* **MATERIALS PROVIDED**
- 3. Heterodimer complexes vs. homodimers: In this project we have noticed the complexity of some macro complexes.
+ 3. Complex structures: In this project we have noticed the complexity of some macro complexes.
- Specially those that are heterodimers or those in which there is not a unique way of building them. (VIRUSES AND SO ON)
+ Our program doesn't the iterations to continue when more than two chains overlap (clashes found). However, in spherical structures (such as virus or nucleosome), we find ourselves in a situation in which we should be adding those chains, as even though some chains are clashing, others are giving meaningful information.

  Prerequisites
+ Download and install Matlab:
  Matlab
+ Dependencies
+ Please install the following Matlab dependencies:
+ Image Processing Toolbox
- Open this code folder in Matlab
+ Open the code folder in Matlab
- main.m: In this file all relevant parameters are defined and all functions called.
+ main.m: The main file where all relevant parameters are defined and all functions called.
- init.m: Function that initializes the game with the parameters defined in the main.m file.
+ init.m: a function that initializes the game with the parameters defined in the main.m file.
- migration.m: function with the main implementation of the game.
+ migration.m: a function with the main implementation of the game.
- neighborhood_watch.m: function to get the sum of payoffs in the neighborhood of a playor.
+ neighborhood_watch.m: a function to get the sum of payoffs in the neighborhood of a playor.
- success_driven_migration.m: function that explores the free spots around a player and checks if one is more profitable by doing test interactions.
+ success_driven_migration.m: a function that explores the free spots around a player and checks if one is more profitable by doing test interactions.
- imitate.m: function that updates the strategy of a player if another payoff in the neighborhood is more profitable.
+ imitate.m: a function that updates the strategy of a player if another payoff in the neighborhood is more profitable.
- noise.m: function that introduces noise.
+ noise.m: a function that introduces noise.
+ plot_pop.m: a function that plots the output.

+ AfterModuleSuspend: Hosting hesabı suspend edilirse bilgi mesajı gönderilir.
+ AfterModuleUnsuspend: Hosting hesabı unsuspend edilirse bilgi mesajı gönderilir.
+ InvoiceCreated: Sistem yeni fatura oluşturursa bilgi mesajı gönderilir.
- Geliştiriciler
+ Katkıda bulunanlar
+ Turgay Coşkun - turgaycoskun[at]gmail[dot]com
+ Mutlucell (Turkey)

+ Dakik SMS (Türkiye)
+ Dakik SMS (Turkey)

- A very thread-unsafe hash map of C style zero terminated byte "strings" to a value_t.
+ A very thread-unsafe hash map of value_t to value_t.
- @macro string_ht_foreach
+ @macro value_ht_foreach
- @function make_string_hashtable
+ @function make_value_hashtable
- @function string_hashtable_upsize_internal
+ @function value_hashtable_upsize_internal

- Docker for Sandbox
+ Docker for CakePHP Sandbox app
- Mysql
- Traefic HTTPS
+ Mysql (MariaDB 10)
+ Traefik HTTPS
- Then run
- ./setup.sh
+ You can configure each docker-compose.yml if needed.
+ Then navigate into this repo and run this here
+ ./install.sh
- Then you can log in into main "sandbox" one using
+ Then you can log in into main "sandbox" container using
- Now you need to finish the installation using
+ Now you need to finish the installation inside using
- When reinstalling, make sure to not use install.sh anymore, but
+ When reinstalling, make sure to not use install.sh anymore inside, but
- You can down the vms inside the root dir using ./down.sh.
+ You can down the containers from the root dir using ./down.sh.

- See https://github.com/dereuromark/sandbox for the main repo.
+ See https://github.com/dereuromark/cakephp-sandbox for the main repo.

* **DIRECTIONS FOR THIS TASK**
Word for word, write out the entire listing once more.

* **SOLUTION TO THIS PROBLEM**
- 3. Heterodimer complexes vs. homodimers: In this project we have noticed the complexity of some macro complexes.
+ 3. Complex structures: In this project we have noticed the complexity of some macro complexes.
- Specially those that are heterodimers or those in which there is not a unique way of building them. (VIRUSES AND SO ON)
+ Our program doesn't the iterations to continue when more than two chains overlap (clashes found). However, in spherical structures (such as virus or nucleosome), we find ourselves in a situation in which we should be adding those chains, as even though some chains are clashing, others are giving meaningful information.

  Prerequisites
+ Download and install Matlab:
  Matlab
+ Dependencies
+ Please install the following Matlab dependencies:
+ Image Processing Toolbox
- Open this code folder in Matlab
+ Open the code folder in Matlab
- main.m: In this file all relevant parameters are defined and all functions called.
+ main.m: The main file where all relevant parameters are defined and all functions called.
- init.m: Function that initializes the game with the parameters defined in the main.m file.
+ init.m: a function that initializes the game with the parameters defined in the main.m file.
- migration.m: function with the main implementation of the game.
+ migration.m: a function with the main implementation of the game.
- neighborhood_watch.m: function to get the sum of payoffs in the neighborhood of a playor.
+ neighborhood_watch.m: a function to get the sum of payoffs in the neighborhood of a playor.
- success_driven_migration.m: function that explores the free spots around a player and checks if one is more profitable by doing test interactions.
+ success_driven_migration.m: a function that explores the free spots around a player and checks if one is more profitable by doing test interactions.
- imitate.m: function that updates the strategy of a player if another payoff in the neighborhood is more profitable.
+ imitate.m: a function that updates the strategy of a player if another payoff in the neighborhood is more profitable.
- noise.m: function that introduces noise.
+ noise.m: a function that introduces noise.
+ plot_pop.m: a function that plots the output.

+ AfterModuleSuspend: Hosting hesabı suspend edilirse bilgi mesajı gönderilir.
+ AfterModuleUnsuspend: Hosting hesabı unsuspend edilirse bilgi mesajı gönderilir.
+ InvoiceCreated: Sistem yeni fatura oluşturursa bilgi mesajı gönderilir.
- Geliştiriciler
+ Katkıda bulunanlar
+ Turgay Coşkun - turgaycoskun[at]gmail[dot]com
+ Mutlucell (Turkey)

+ Dakik SMS (Türkiye)
+ Dakik SMS (Turkey)

- A very thread-unsafe hash map of C style zero terminated byte "strings" to a value_t.
+ A very thread-unsafe hash map of value_t to value_t.
- @macro string_ht_foreach
+ @macro value_ht_foreach
- @function make_string_hashtable
+ @function make_value_hashtable
- @function string_hashtable_upsize_internal
+ @function value_hashtable_upsize_internal

- Docker for Sandbox
+ Docker for CakePHP Sandbox app
- Mysql
- Traefic HTTPS
+ Mysql (MariaDB 10)
+ Traefik HTTPS
- Then run
- ./setup.sh
+ You can configure each docker-compose.yml if needed.
+ Then navigate into this repo and run this here
+ ./install.sh
- Then you can log in into main "sandbox" one using
+ Then you can log in into main "sandbox" container using
- Now you need to finish the installation using
+ Now you need to finish the installation inside using
- When reinstalling, make sure to not use install.sh anymore, but
+ When reinstalling, make sure to not use install.sh anymore inside, but
- You can down the vms inside the root dir using ./down.sh.
+ You can down the containers from the root dir using ./down.sh.

- See https://github.com/dereuromark/sandbox for the main repo.
+ See https://github.com/dereuromark/cakephp-sandbox for the main repo.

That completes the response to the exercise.